Melihat lukisan itu, nenek tersenyum. Tapi air matanya menganak sungai di pipinya.
"Sekarang aku hanya ingin satu hal, jangan pergi lagi. Jaga Bowo"
Itu kata-kata terakhir nenek, sebelum meninggal memeluk lukisan itu. Beban perasaan merusak jantungnya
Bowo kecil, ayahku, tidak mengerti apa yang sedang terjadi. Dia hanya tahu, karena melihat lukisan buatan ayahnya, sang ibu meninggal. Ayahku membenci lukisan itu
------------------------
Hari ini, seminggu setelah kematian kakek. Kulihat ayah memasang lukisan itu di tempatnya semula.
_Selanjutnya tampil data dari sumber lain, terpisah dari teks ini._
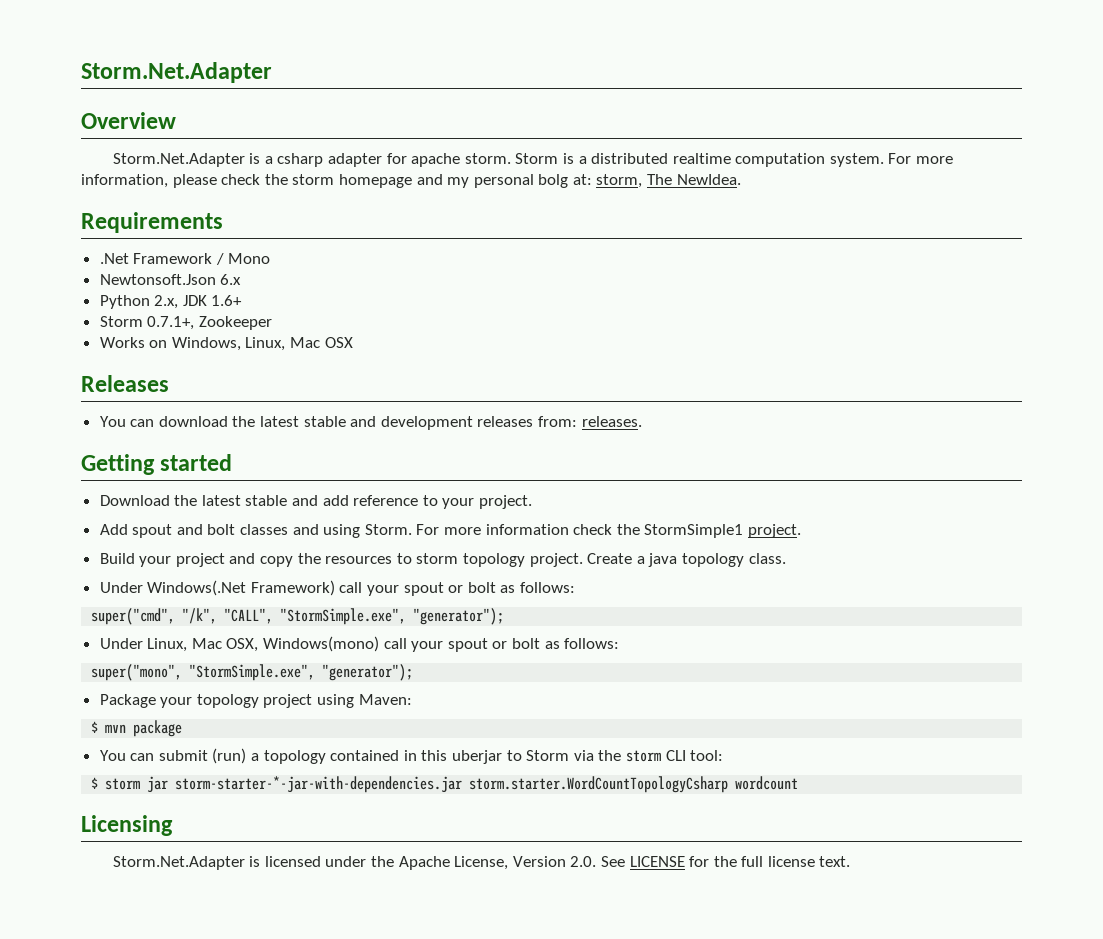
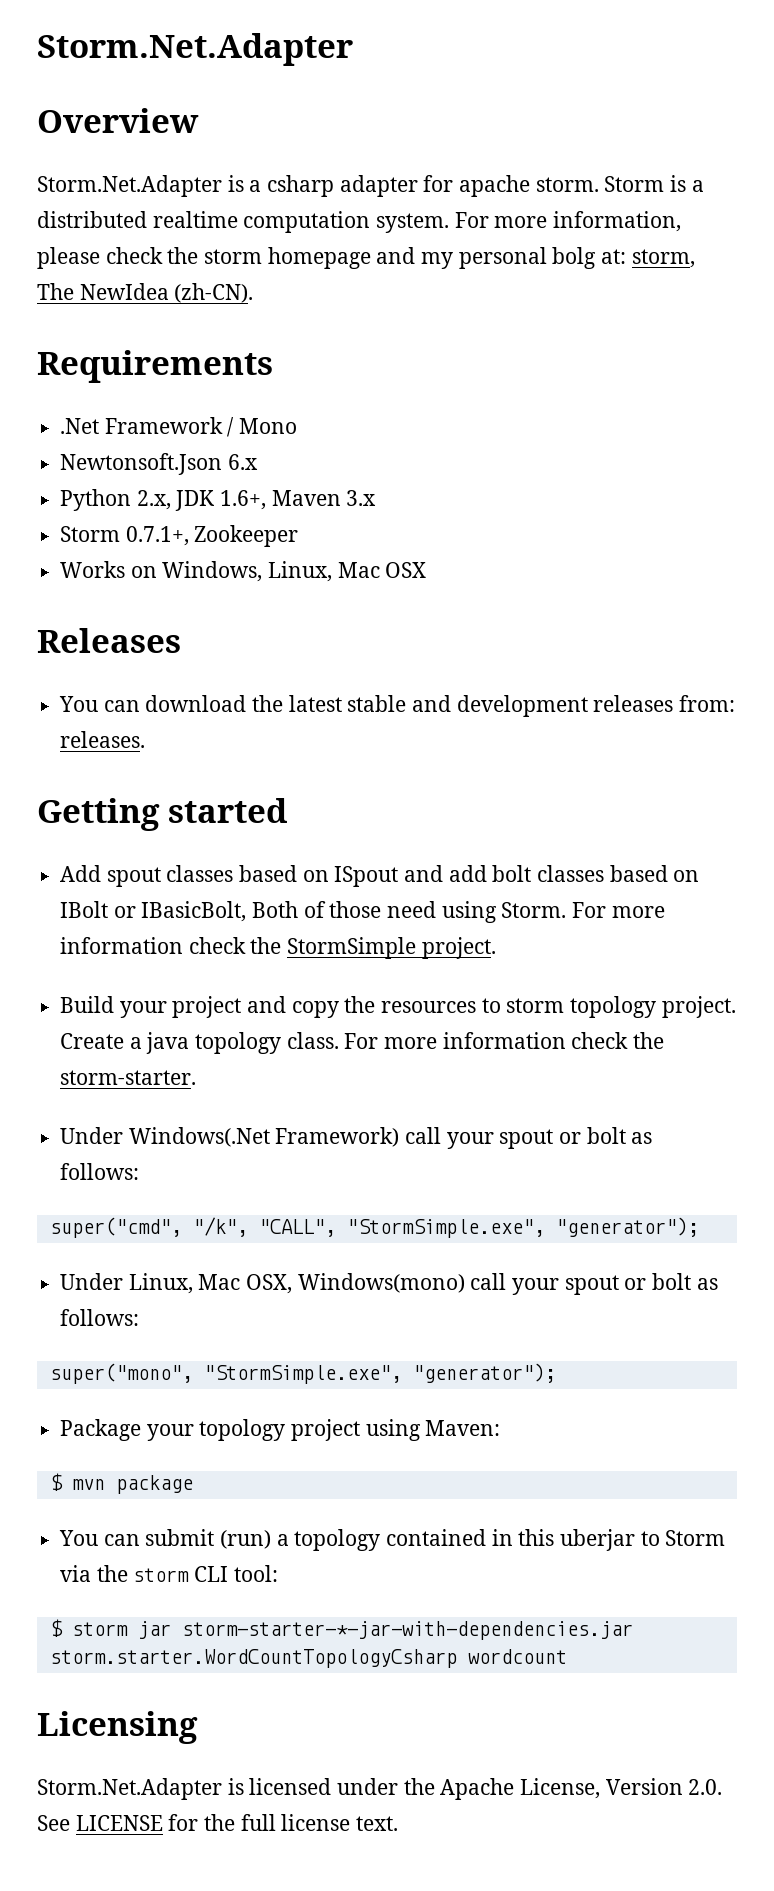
- For more information, please check the storm homepage and my personal bolg at: storm, The NewIdea.
+ For more information, please check the storm homepage and my personal bolg at: storm, The NewIdea (zh-CN).
- Python 2.x, JDK 1.6+
+ Python 2.x, JDK 1.6+, Maven 3.x
- Download the latest stable and add reference to your project.
- Add spout and bolt classes and using Storm.
+ Add spout classes based on ISpout and add bolt classes based on IBolt or IBasicBolt, Both of those need using Storm.
- For more information check the StormSimple1 project.
+ For more information check the StormSimple project.
+ For more information check the storm-starter.

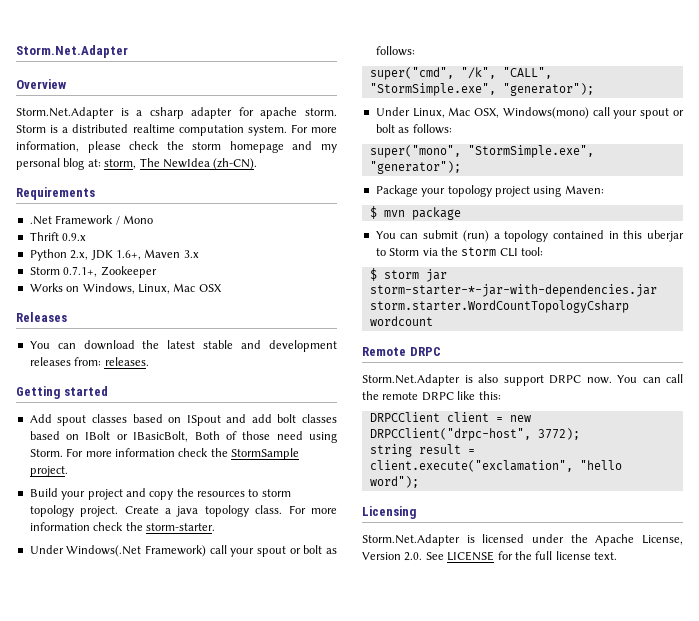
- For more information, please check the storm homepage and my personal bolg at: storm, The NewIdea (zh-CN).
+ For more information, please check the storm homepage and my personal blog at: storm, The NewIdea (zh-CN).
- Newtonsoft.Json 6.x
+ Thrift 0.9.x
- For more information check the StormSimple project.
+ For more information check the StormSample project.
+ Remote DRPC
+ Storm.Net.Adapter is also support DRPC now. You can call the remote DRPC like this:
+ DRPCClient client = new DRPCClient("drpc-host", 3772);
+ string result = client.execute("exclamation", "hello word");

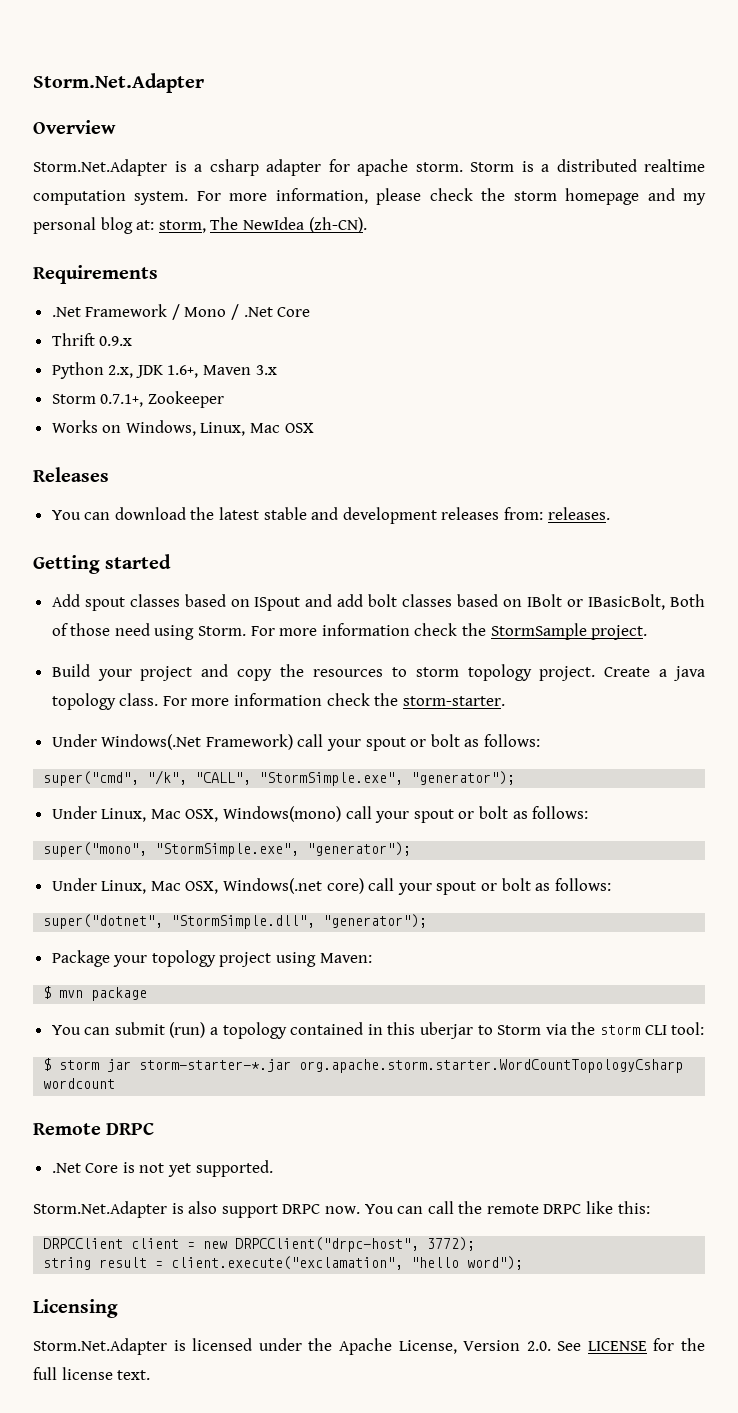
- .Net Framework / Mono
+ .Net Framework / Mono / .Net Core
+ Under Linux, Mac OSX, Windows(.net core) call your spout or bolt as follows:
+ super("dotnet", "StormSimple.dll", "generator");
- $ storm jar storm-starter-*-jar-with-dependencies.jar storm.starter.WordCountTopologyCsharp wordcount
+ $ storm jar storm-starter-*.jar org.apache.storm.starter.WordCountTopologyCsharp wordcount
+ .Net Core is not yet supported.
Seorang teman ayah telah memperbaiki bingkainya yang rusak. Setelah membaca surat kakek, ayah menjadi sayang pada lukisan itu.
"Kemarilah, Nak" lambai ayah padaku.
Kami berdua berdiri memandangi lukisan yang terpasang di dinding
"Lukisan ini, jadikan pengingat. Untuk menjadi laki-laki, kau harus mampu memegang janji. Salah dan khilaf, bisa saja terjadi. Tapi bejuanglah, untuk selalu menepati semua ucapanmu."
"Kakekmu, laki-laki sejati. Kesalahannya memang telah menghancurkan hidup kami. Tapi dia berusaha memperbaikinya. Kini, lewat lukisan ini, gubuk itu milik kami selamanya"
Kulirik ayah, bibirnya membentuk seulas senyum. Setitik bulir bening, mengalir di pipinya.